■ **ASSIGNMENT**:
Keep only those lines of the records that include the string "Heading".

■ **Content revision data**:
===

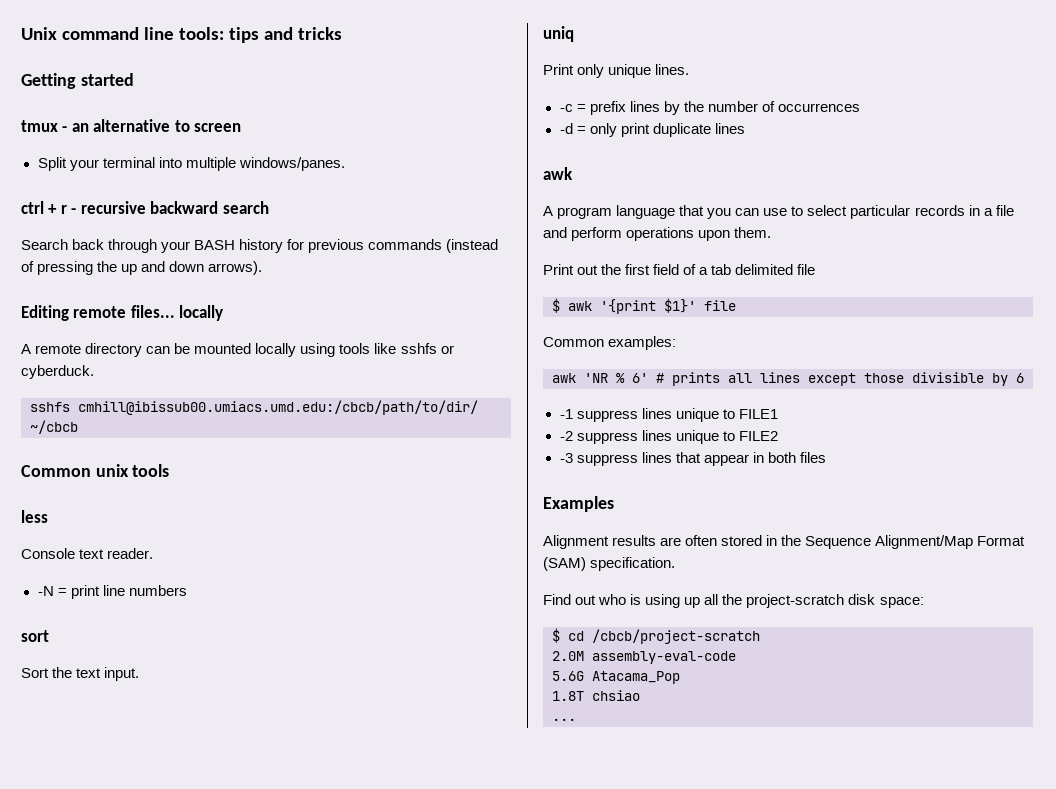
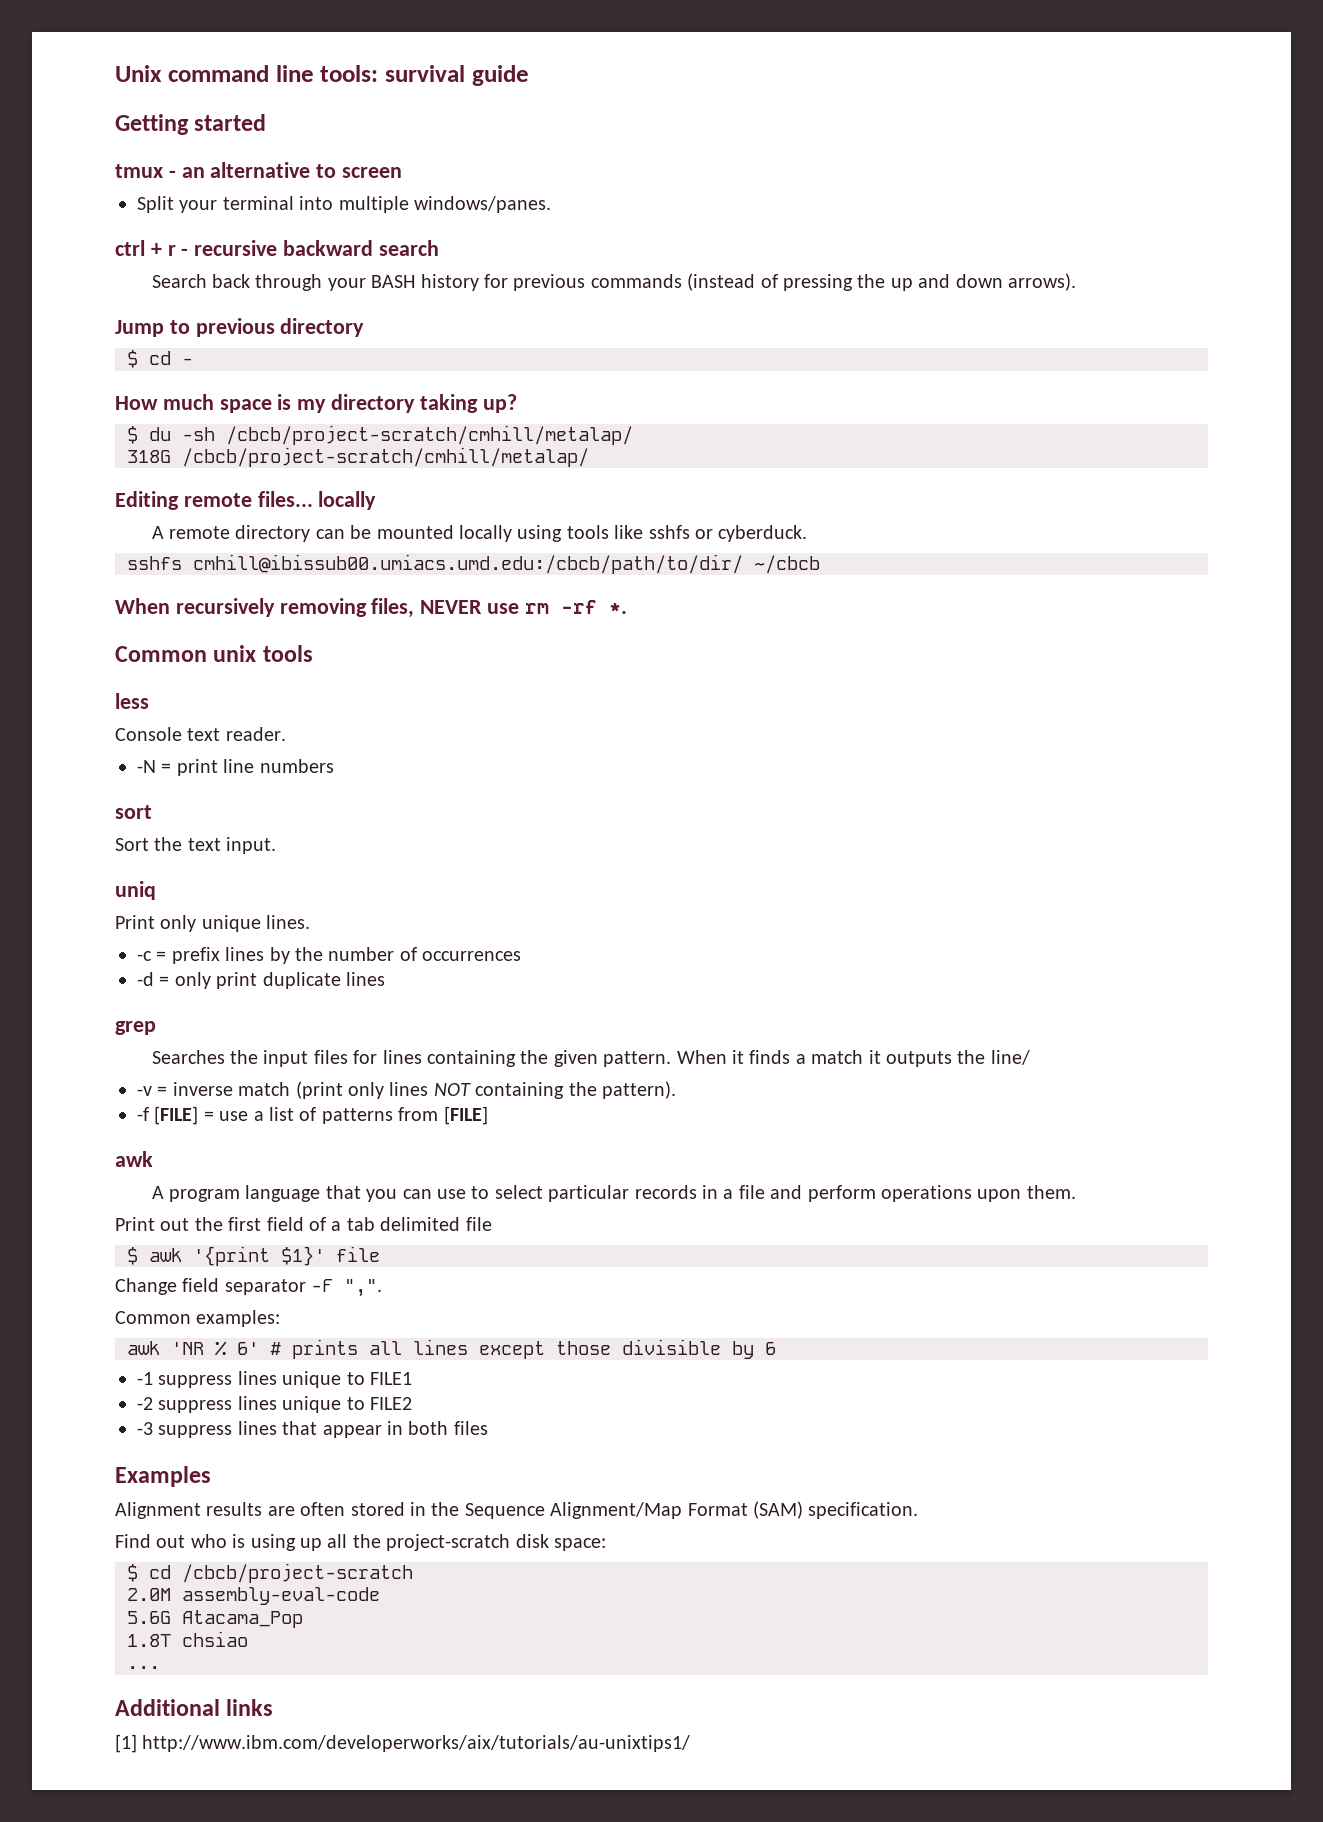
[228,27,342,43] tips and tricks -> [385,65,529,86] survival guide
(263, 268) none -> [115,318,365,337] [127,350,193,368] [115,394,517,413] [127,425,633,445] [127,447,589,467] // Jump to previous directory // $ cd - // How much space is my directory taking up? // $ du -sh /cbcb/project-scratch/cmhill/metalap/ // 318G /cbcb/project-scratch/cmhill/metalap/
(78, 427) none -> [115,598,627,618] // When recursively removing files, NEVER use rm -rf *.
(745, 128) none -> [115,1021,156,1035] [151,1050,1030,1067] [137,1081,676,1099] [137,1106,488,1125] // grep // Searches the input files for lines containing the given pattern. When it finds a match it outputs the line/ // -v = inverse match (print only lines NOT containing the pattern). // -f [FILE] = use a list of patterns from [FILE]
(736, 305) none -> [115,1278,383,1297] // Change field separator -F ",".
(576, 719) none -> [115,1699,274,1716] [115,1734,691,1753] // Additional links // [1] http://www.ibm.com/developerworks/aix/tutorials/au-unixtips1/

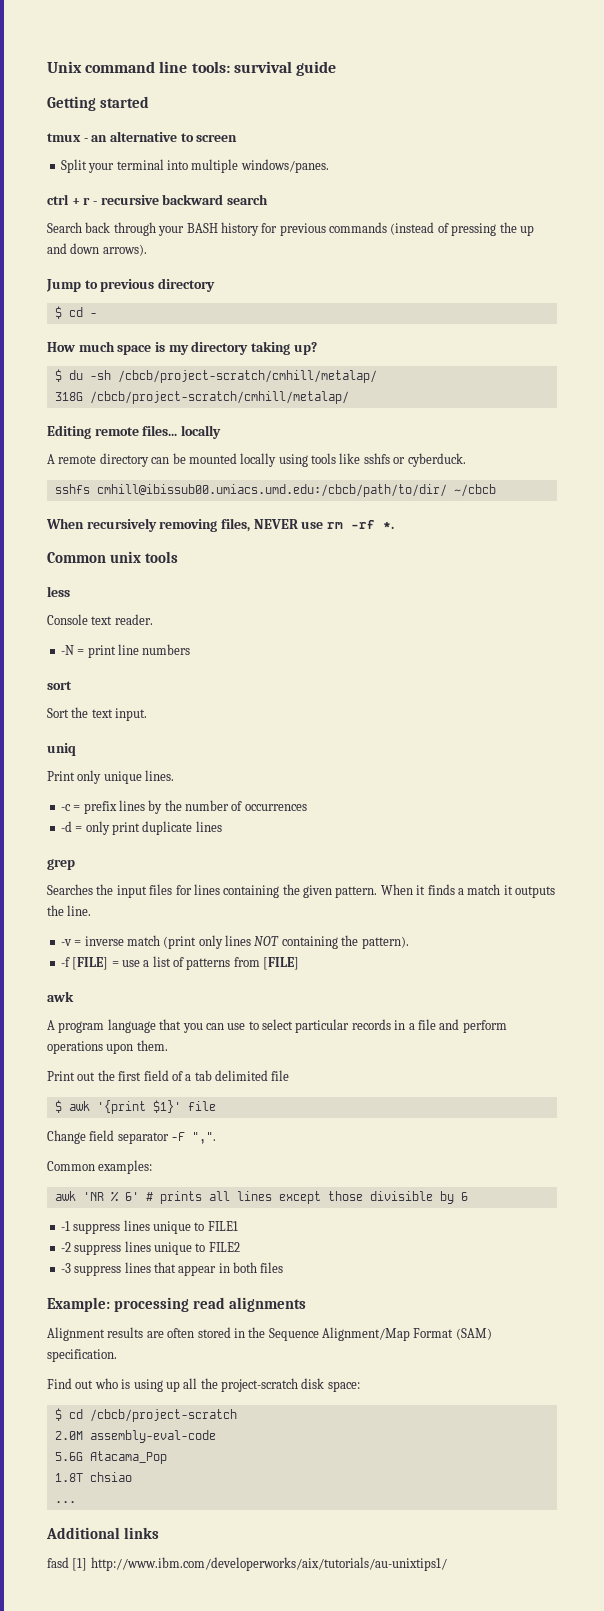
[990,1050,1030,1065] line/ -> [67,905,92,916] line.
[115,1466,211,1487] Examples -> [47,1297,306,1312] Example: processing read alignments
(274, 1707) none -> [47,1557,69,1568] fasd

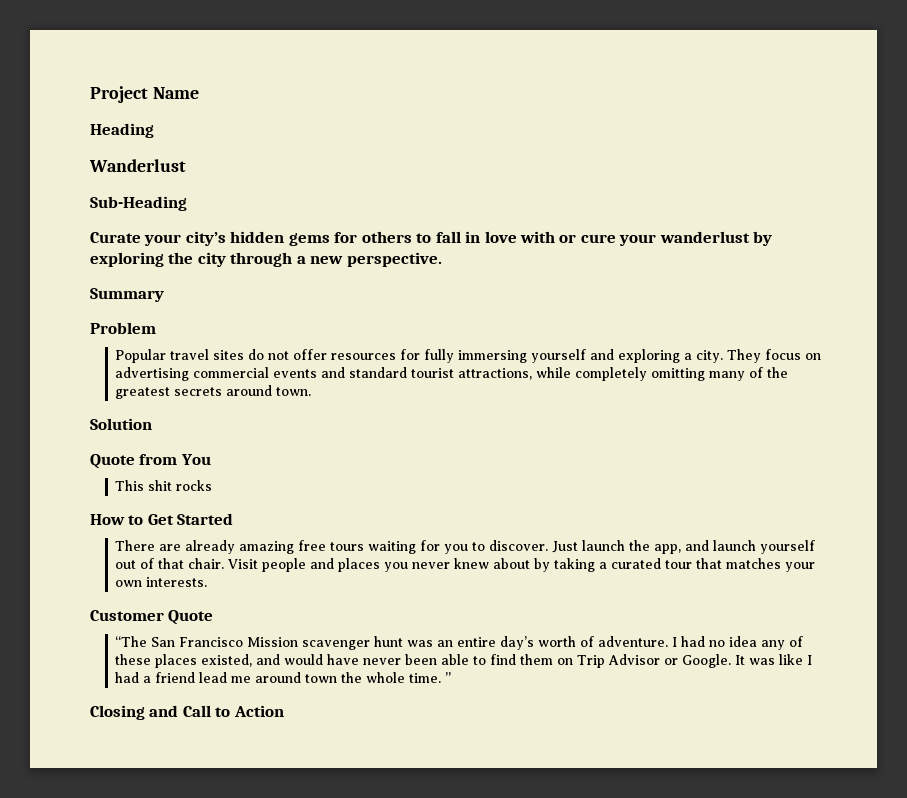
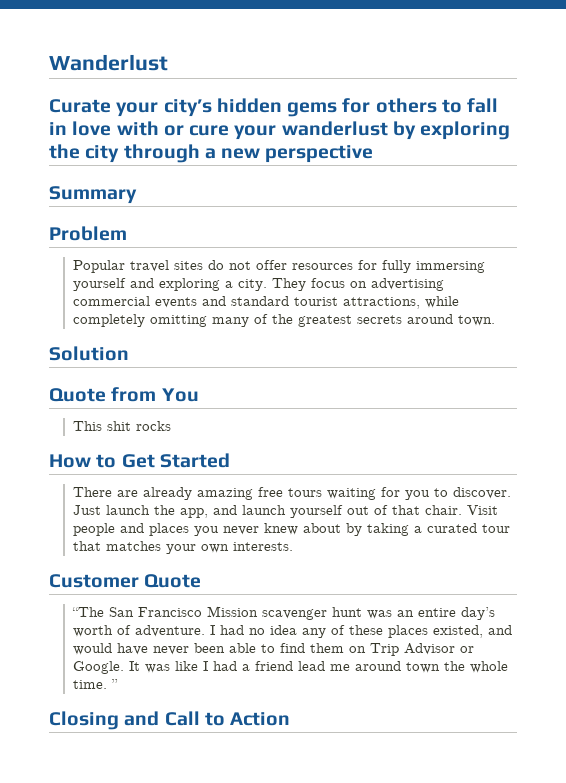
[90,86,199,103] [90,123,154,138] Project Name // Heading // -> (49, 62) none
[90,196,187,211] // Sub-Heading -> (168, 62) none
[346,252,442,267] perspective. -> [265,145,374,163] perspective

===

■ **OUTPUT**:
[90,86,199,103] [90,123,154,138] Project Name // Heading // -> (49, 62) none
[90,196,187,211] // Sub-Heading -> (168, 62) none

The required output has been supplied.